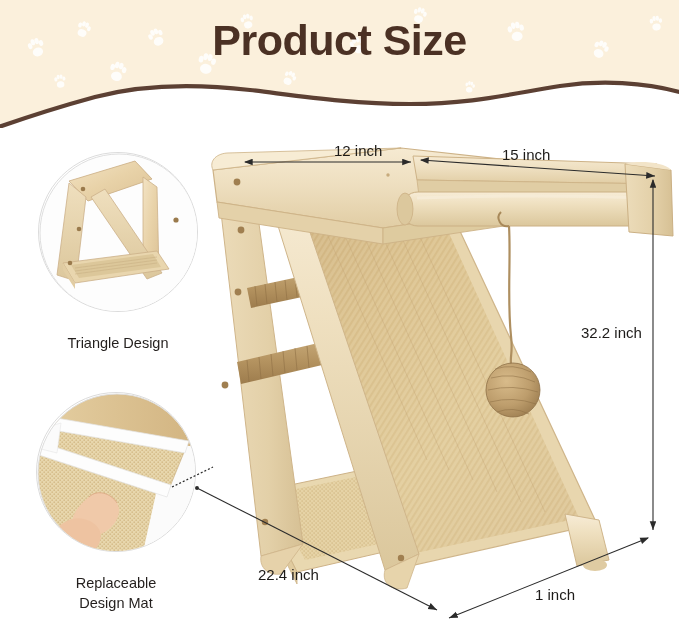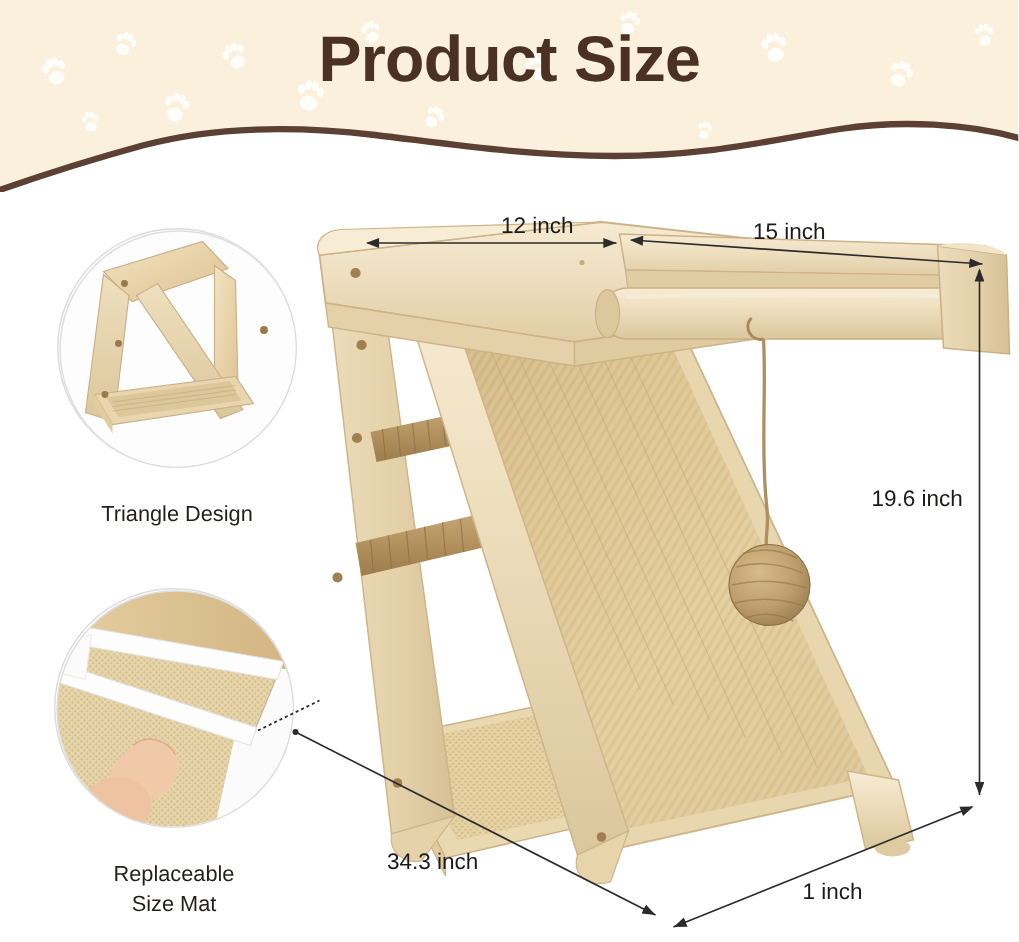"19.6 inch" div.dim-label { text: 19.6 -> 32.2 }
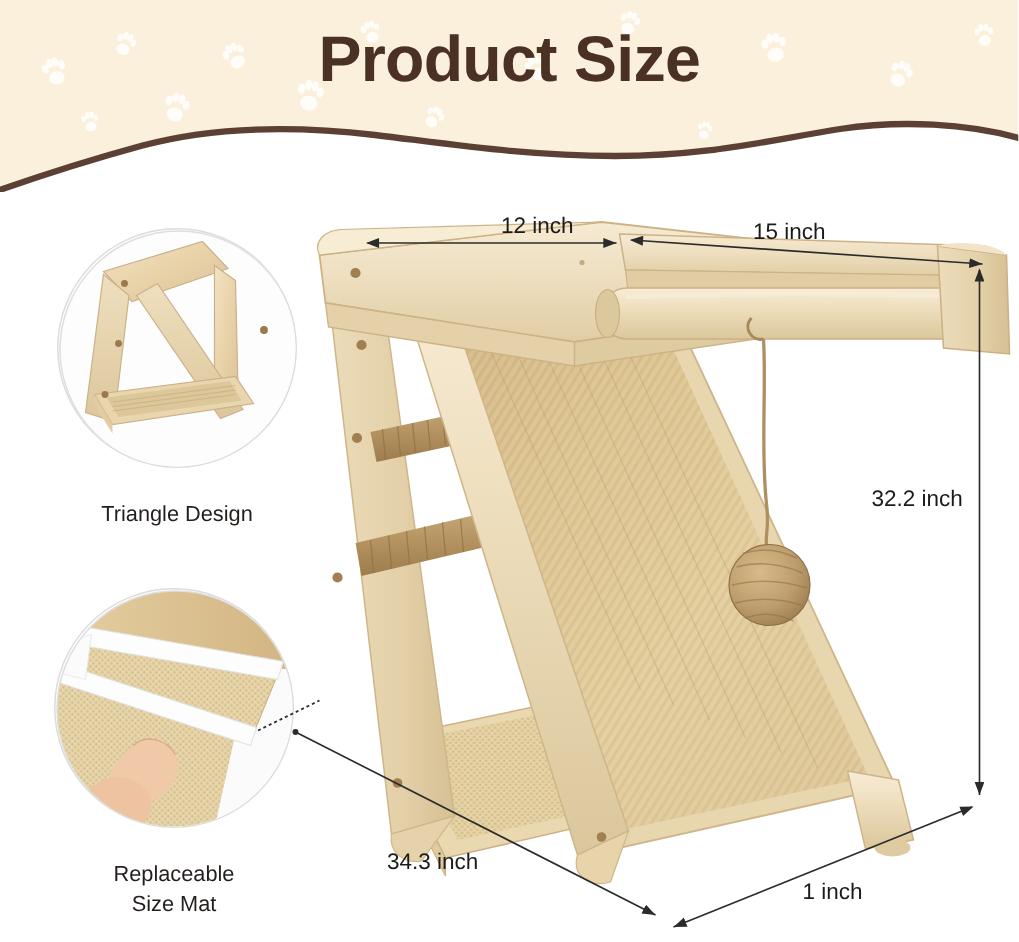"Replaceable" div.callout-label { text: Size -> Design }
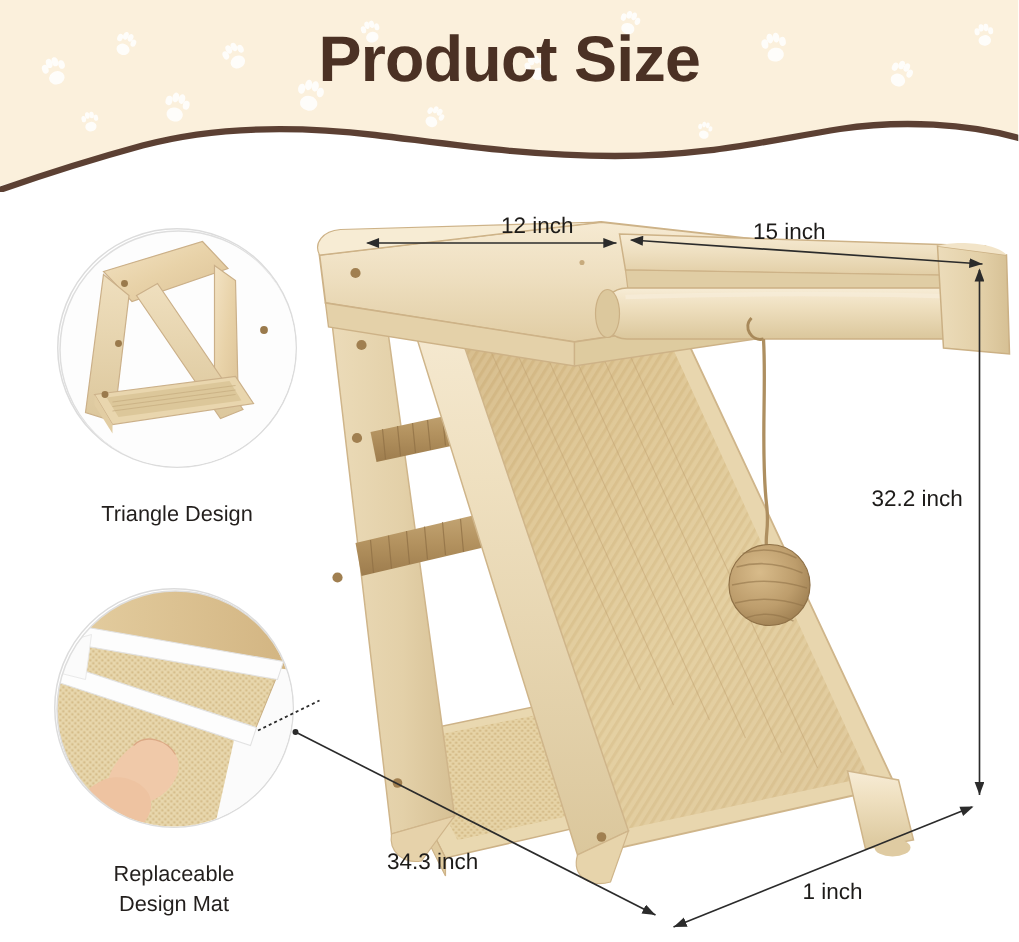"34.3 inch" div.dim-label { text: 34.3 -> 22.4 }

---

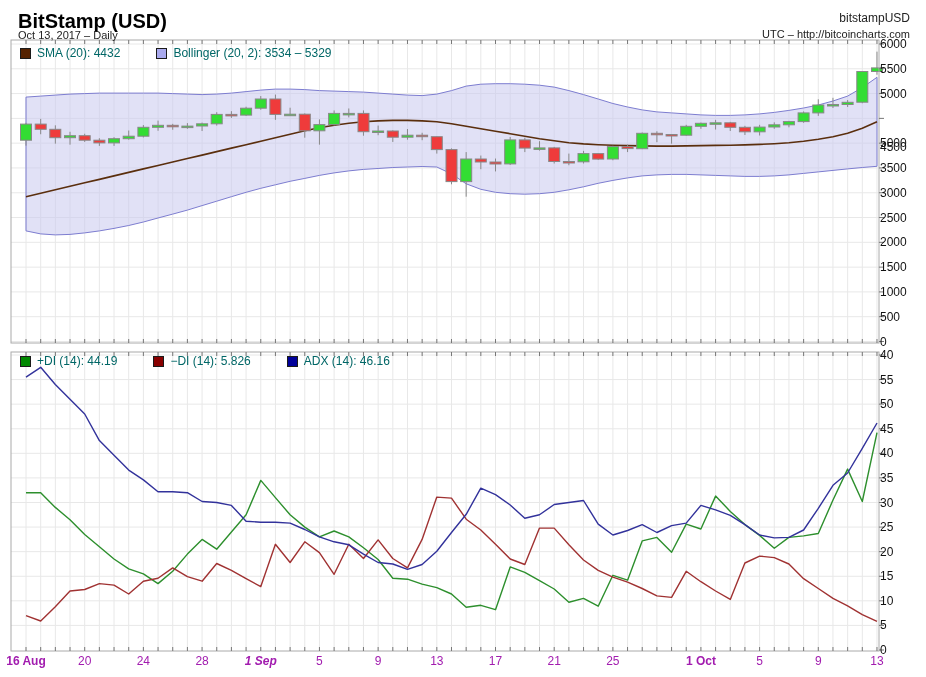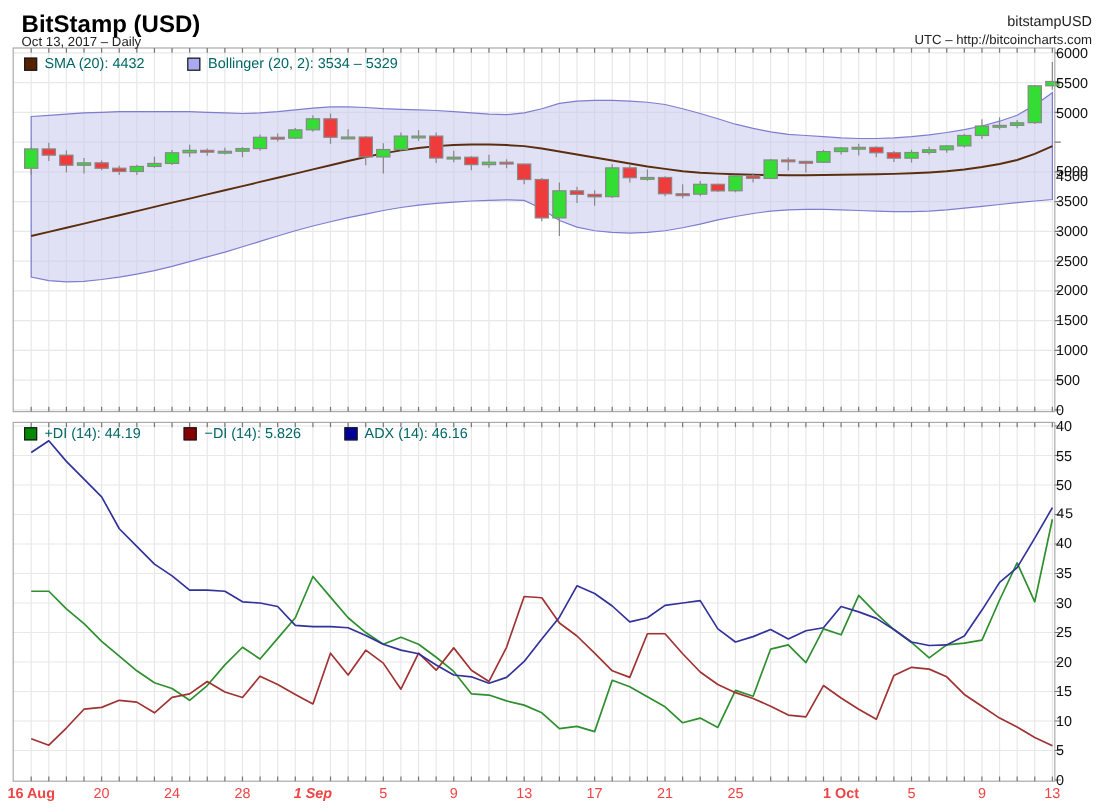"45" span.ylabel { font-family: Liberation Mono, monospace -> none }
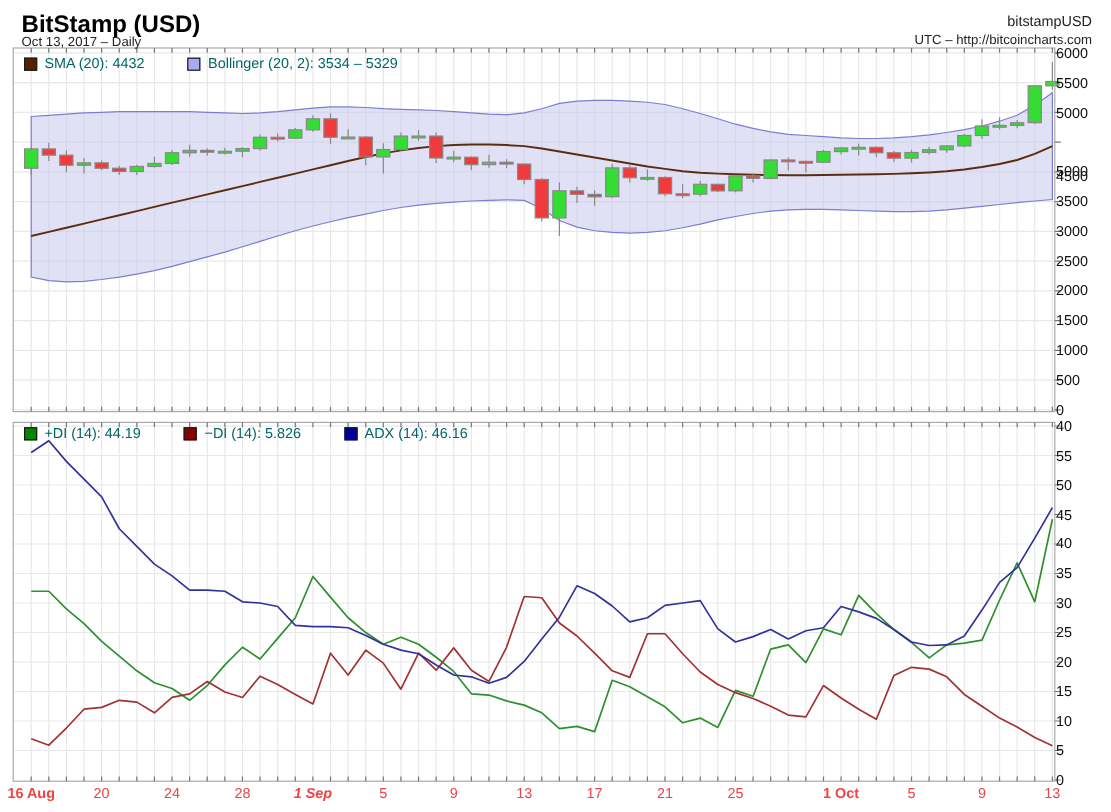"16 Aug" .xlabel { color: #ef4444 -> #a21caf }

The task ->
Go to the line above that contains "text: Size ->" and reproduce everything exactly from there through the line that contains "text: 34.3 ->", leaving out the pictures.

Finished exercise ->
"Replaceable" div.callout-label { text: Size -> Design }
"34.3 inch" div.dim-label { text: 34.3 -> 22.4 }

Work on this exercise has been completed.